In an extraordinary effort, Sacramento County health officials decided to summon the students to the school multipurpose room and administer -- with parents' permission -- doses of ciprofloxacin, an antibiotic that can eliminate the meningoccus bacteria from the nose and throat of people who may carry it.

Nationally, 3,000 cases of meningococcal disease occur each year in the United States and about 10 percent of cases are fatal. The bacteria is most often spread through an exchange of saliva caused from such casual things as people sharing sodas, lipstick or cigarettes. As much as 20 percent of the population carries the bacteria. But most will never suffer the illness, which first appears with common flu-like symptoms.

Public health officials normally only recommend dispensing antibiotics to close friends or family members of meningitis sufferers. They fear giving out too many antibiotics could eventually lead to more resistant, and dangerous, strains of bacteria.

But two deaths at one school, and a resulting wave of fear spreading throughout the community, convinced them it was time to act in a substantial way.

"I hope we never have to repeat this," said county Health Officer Glennah Trochet. "We are expecting to stop it. The whole point is that we believe this bacteria must be in this community, among these kids. The point is to eliminate this in this high school. To do that, we must do this (administer antibiotics) all at once."

The recent deaths and Friday's dispensing of the antibiotic was unsettling to students such as Quinn McCutchan, a 17-year-old junior. She'd had some minor cold and flu symptoms recently that she normally wouldn't have given a second thought. She called her family doctor and asked her if she should take the antibiotic. "She assured me ... that this was the best thing to do," she said.

McCutchan knew the two students who died, though not well.

"Tanya was in my French class and I knew her from volleyball and I knew her little sister too," she said. "I knew Robert from several years ago .... It really makes you question. Is this supposed to happen to kids in our life? Death is a natural. But it seems completely unnatural for a place like this."

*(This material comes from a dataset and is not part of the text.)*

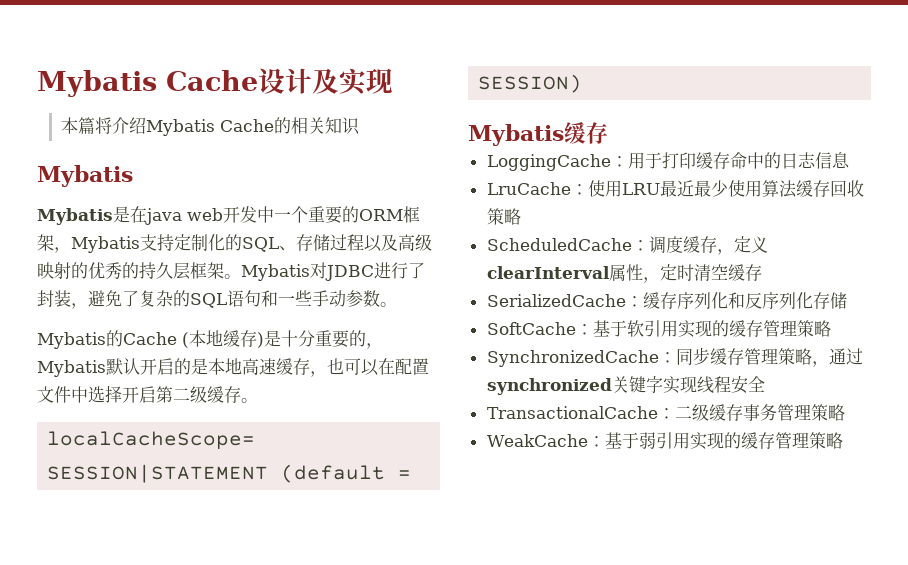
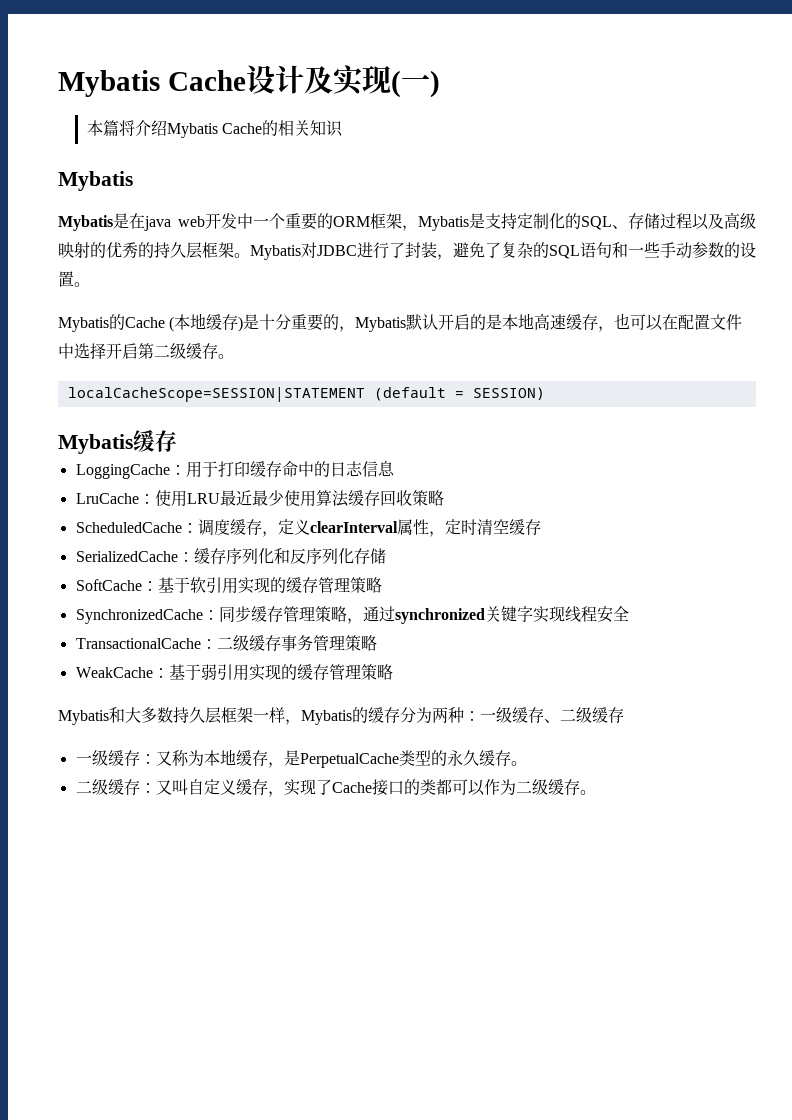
(393, 81) none -> [390,70,440,98] (一)
(140, 244) none -> [468,213,485,229] 是
(380, 298) none -> [724,242,756,258] [58,271,74,287] 的设置
(843, 440) none -> [58,707,624,725] [75,749,527,768] [75,779,596,797] // Mybatis和大多数持久层框架一样，Mybatis的缓存分为两种：一级缓存、二级缓存 // 一级缓存：又称为本地缓存，是PerpetualCache类型的永久缓存。 // 二级缓存：又叫自定义缓存，实现了Cache接口的类都可以作为二级缓存。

Besides the anxiety that has permeated the campus, Blaine White, a Folsom High School counselor, has had to help deal with the grief. This week, he met with friends rocked by the death of Edsall, a young woman who excelled in art classes and worked as an assistant in the school office.

"Some students in grief seem to say it seems like everyone's dying," said White, who added that kids in particular who have lost family members in recent years have taken the events quite hard. "Quite a few have suffered some other loss. This triggers that recent grief. And it's scary to them."

School registrar Pam Hardenbrook, mother of two students, Lisa, 18, and Kelly, 16, said her daughters and most students "are not panicked," yet "are concerned for their friends." But their parents may be another story.

"I think it's harder on some of the parents than the kids," she said. "They're just really reacting strongly."

Principal Jill Solberg said "close to 100 percent" of students on campus were taking the antibiotic. A few declined for religious reason or if they had taken the same antibiotic in recent days.

Some of the kids did their best to make light of it all.

I'm gonna freak," one girl exclaimed to her friends when a nurse told her she couldn't have a Coke at lunchtime because caffeine wasn't allowed with the antibiotic. And two boys anxiously slapped palms after taking the pill. "I don't like this, dude," one said.

"It's weird taking this pill because two people have died," said Peter Kroff, an 18-year-old senior. "They didn't have this chance."